# **Multi-GPU Numerical Computing: Dask cuDF + Numba CUDA**

## **Prerequisites**

This tutorial assume proficiency in Python and the following libraries:

* pandas/cuDF
* NumPy/CuPy
* Numba

Demo System - Benchmarking was performed on a DGX Station A100 320GB

## **Why Dask cuDF + Numba**

[Numba CUDA Python](https://numba.readthedocs.io/en/stable/cuda/index.html) has been used to GPU accelerate code without leaving Python. This is extremely compelling for those performing rapid prototyping or maintain a desire to stay in Python. Most examples and applications of Numba are single GPU. This notebook demonstrates achiving higher kernel proformance on a compute intensive workload using multiple GPUs in a local cluster managed by Dask.
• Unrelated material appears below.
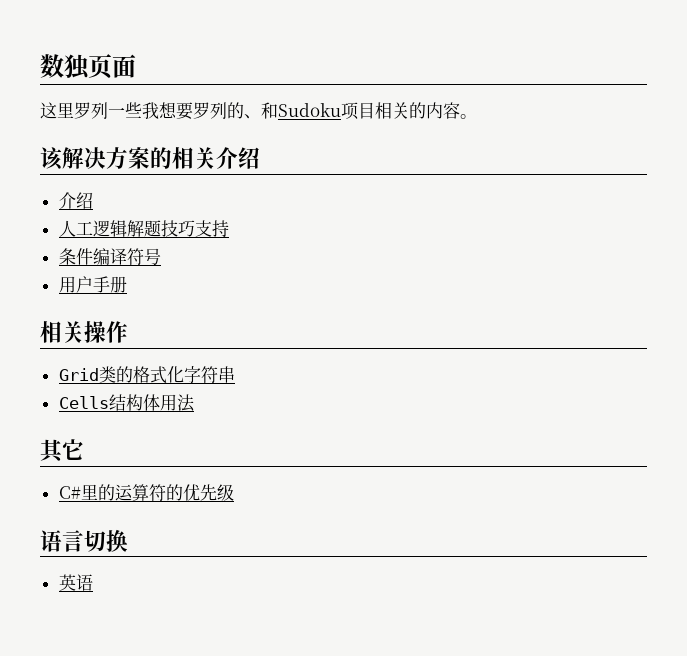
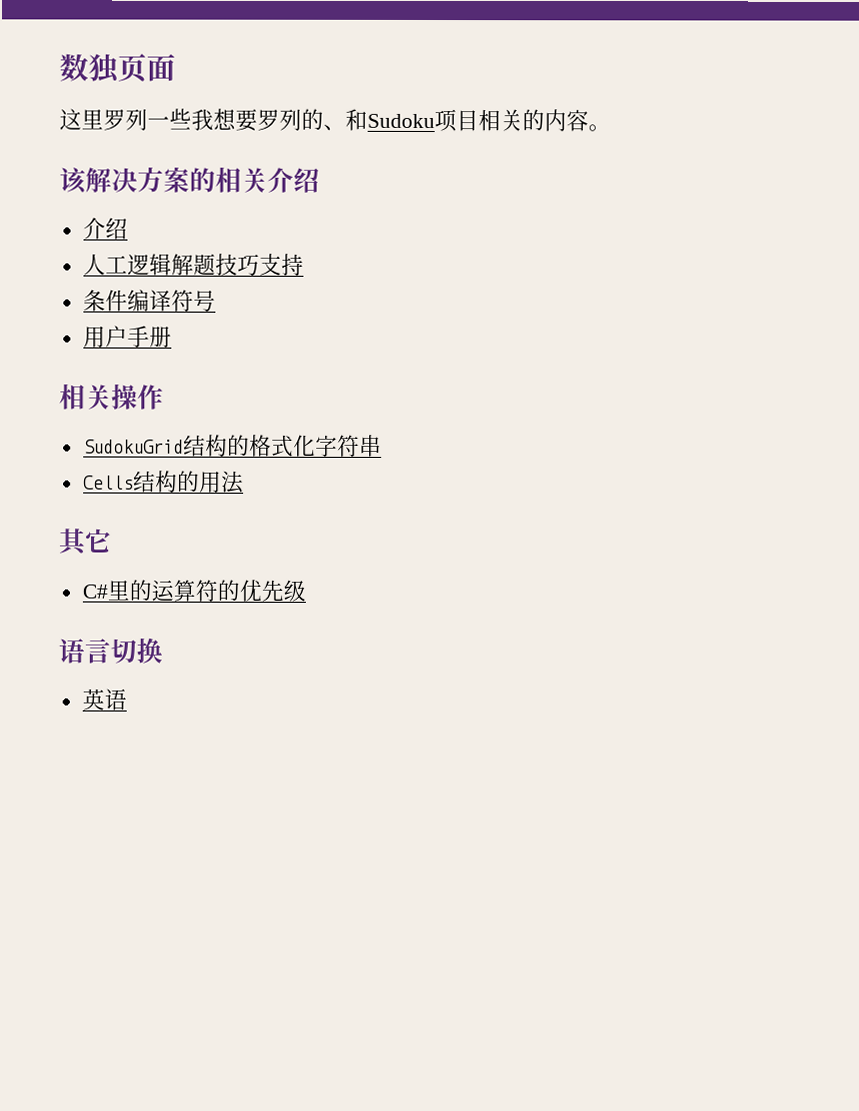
[58,366,116,383] Grid类 -> [82,434,228,457] SudokuGrid结构
[142,394,160,411] 体 -> [176,470,200,492] 的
**When to consider this programming pattern:**
1. You have a larger than memory data problem
2. You are fully saturating a single GPUs
3. Streaming data needs to bel loaded and rapidly processed by an expensive kernel
4. You do not want to develop your own job scheduling software

**Note:**
1. Sending data between devices implies an I/O penalty and overhead -- performance improvements will be most pronounced if already saturating a single GPU (for smaller problems, overheads could dominate performance)
2. Dask cuDF will be more difficult to use with many n-dimensional array problems -- also consider Dask Arrays and cuNumeric


## **Problem Overview**

We will explore a common nearest neighbors problem in ND-array computing to explore these programming paradigms. Although there are some more efficient techniques to solve this problem -- we add an interesting constraint, our reference points change after each calculation, making it more difficult to apply precomputed indexing strategies. As a result, we focus our attention on the brute force technique. The brute force technique is easier to grasp and increases the amount of calculations and comparisons we need to do, and thereby, its arithmetic intensity will challenge each method. We'll leverage a data generation script to simulate geospatial points in radians and use the haversine great circle distance as our distance metric. This is a popular technique used to calculate the distance between two points on earth.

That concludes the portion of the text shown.